● **Task statement**: Please say how many lines in the records contain the word "blue", giving only the number.

----------------------------------------

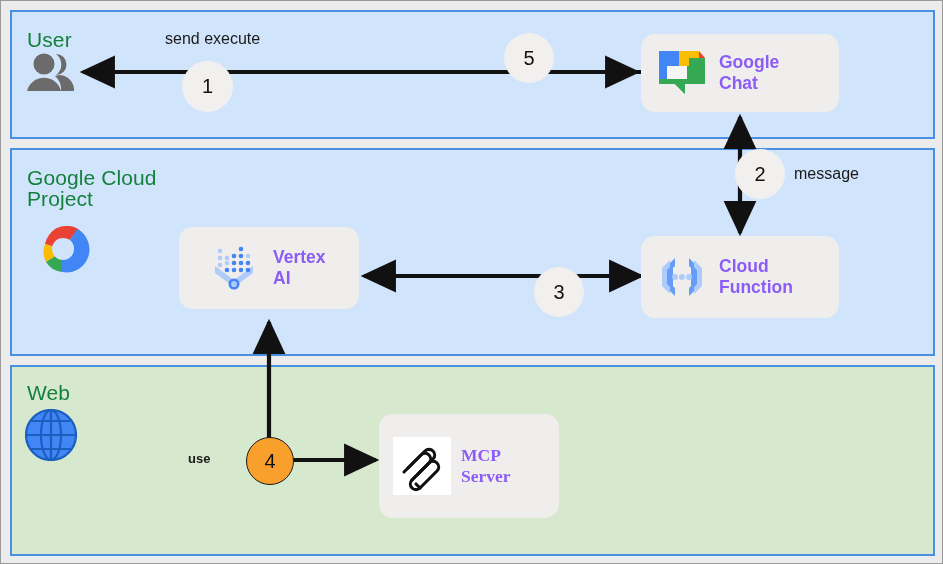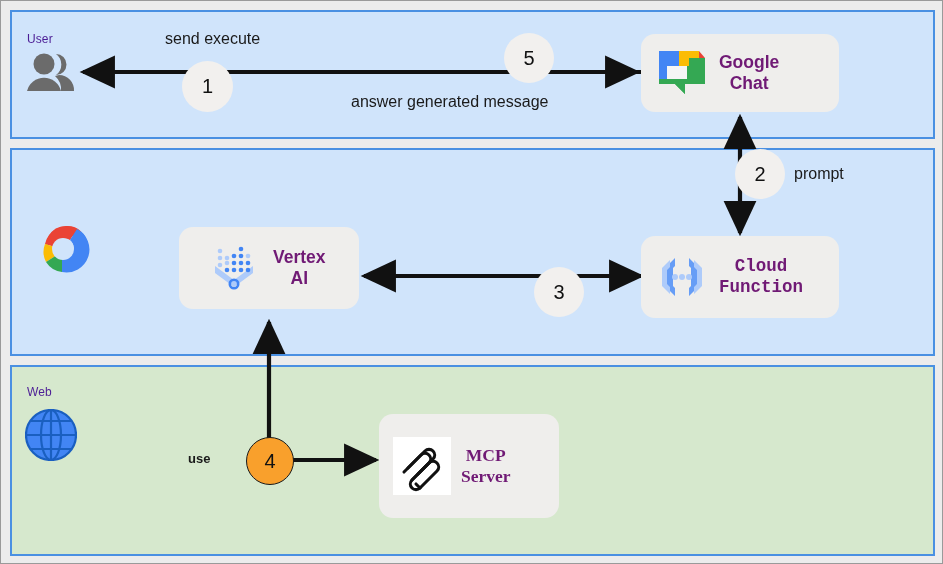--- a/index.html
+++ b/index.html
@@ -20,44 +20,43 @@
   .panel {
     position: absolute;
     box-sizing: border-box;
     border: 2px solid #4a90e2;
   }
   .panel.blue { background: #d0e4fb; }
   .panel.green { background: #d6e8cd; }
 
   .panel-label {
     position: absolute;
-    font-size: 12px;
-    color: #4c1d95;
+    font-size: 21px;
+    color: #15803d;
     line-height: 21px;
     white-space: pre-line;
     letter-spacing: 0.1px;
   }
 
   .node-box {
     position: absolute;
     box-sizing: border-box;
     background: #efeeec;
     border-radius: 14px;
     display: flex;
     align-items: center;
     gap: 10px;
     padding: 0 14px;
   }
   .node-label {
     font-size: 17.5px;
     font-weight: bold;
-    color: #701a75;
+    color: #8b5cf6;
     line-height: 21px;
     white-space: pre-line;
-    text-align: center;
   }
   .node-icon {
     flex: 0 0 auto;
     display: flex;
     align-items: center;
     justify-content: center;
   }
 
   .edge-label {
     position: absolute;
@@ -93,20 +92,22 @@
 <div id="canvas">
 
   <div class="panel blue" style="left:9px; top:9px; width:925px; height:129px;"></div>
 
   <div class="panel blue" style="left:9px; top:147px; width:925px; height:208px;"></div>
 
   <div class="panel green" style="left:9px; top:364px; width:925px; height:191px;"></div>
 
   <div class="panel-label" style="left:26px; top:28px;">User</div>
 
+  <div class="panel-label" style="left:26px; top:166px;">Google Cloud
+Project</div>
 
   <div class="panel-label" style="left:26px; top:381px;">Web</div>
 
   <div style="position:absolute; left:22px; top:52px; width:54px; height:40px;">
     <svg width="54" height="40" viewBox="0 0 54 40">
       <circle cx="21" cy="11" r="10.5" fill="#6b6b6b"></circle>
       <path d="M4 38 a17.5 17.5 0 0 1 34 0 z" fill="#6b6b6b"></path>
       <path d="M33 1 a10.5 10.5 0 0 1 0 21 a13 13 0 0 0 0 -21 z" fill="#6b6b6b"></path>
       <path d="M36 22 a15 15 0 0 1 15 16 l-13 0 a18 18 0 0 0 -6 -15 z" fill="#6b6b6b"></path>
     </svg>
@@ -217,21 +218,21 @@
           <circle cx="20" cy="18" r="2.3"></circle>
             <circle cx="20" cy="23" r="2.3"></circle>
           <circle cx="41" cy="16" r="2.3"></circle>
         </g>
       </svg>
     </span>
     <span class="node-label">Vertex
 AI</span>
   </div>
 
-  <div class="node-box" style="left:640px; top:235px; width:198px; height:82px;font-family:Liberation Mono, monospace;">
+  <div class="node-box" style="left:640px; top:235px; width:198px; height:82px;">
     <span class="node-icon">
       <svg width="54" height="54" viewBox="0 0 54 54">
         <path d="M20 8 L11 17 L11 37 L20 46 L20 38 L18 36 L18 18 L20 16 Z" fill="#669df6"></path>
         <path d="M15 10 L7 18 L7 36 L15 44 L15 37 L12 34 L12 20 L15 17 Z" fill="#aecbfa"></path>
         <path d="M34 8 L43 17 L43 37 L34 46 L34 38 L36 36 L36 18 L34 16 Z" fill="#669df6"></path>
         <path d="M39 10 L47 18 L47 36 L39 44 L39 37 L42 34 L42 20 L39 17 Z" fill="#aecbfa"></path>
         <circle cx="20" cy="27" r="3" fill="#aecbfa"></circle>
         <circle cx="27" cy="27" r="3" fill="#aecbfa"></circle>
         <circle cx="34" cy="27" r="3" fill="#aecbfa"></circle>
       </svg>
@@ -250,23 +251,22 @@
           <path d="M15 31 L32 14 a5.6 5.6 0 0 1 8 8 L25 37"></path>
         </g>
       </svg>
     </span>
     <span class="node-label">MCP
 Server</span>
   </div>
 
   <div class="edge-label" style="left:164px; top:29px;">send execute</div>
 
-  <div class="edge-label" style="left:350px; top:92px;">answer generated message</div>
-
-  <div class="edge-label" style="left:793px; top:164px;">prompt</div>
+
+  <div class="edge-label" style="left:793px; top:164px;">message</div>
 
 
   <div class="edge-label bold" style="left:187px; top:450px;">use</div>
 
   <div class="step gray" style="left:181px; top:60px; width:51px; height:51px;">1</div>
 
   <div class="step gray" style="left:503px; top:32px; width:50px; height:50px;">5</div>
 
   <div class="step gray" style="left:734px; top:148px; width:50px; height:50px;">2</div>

----------------------------------------

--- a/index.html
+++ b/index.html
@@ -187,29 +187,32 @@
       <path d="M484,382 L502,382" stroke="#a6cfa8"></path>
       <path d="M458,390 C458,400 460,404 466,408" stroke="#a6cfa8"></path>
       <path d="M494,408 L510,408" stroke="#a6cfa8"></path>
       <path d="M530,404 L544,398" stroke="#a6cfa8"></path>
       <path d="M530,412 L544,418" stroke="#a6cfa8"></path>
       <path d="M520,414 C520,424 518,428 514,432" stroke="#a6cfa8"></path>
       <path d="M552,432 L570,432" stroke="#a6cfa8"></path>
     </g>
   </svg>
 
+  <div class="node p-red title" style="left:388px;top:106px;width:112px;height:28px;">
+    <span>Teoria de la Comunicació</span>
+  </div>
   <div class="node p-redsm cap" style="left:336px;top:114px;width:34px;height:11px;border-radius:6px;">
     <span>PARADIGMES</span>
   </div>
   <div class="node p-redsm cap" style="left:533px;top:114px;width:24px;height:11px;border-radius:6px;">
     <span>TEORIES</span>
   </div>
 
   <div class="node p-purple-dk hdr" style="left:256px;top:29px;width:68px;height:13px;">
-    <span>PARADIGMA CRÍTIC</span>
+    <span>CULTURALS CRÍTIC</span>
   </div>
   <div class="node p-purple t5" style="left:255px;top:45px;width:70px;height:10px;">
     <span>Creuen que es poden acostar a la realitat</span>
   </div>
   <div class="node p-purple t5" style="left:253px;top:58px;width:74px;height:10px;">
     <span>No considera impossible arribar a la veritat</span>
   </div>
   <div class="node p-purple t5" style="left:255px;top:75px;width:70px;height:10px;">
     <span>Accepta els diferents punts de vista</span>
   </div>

----------------------------------------

● **Reply**: 3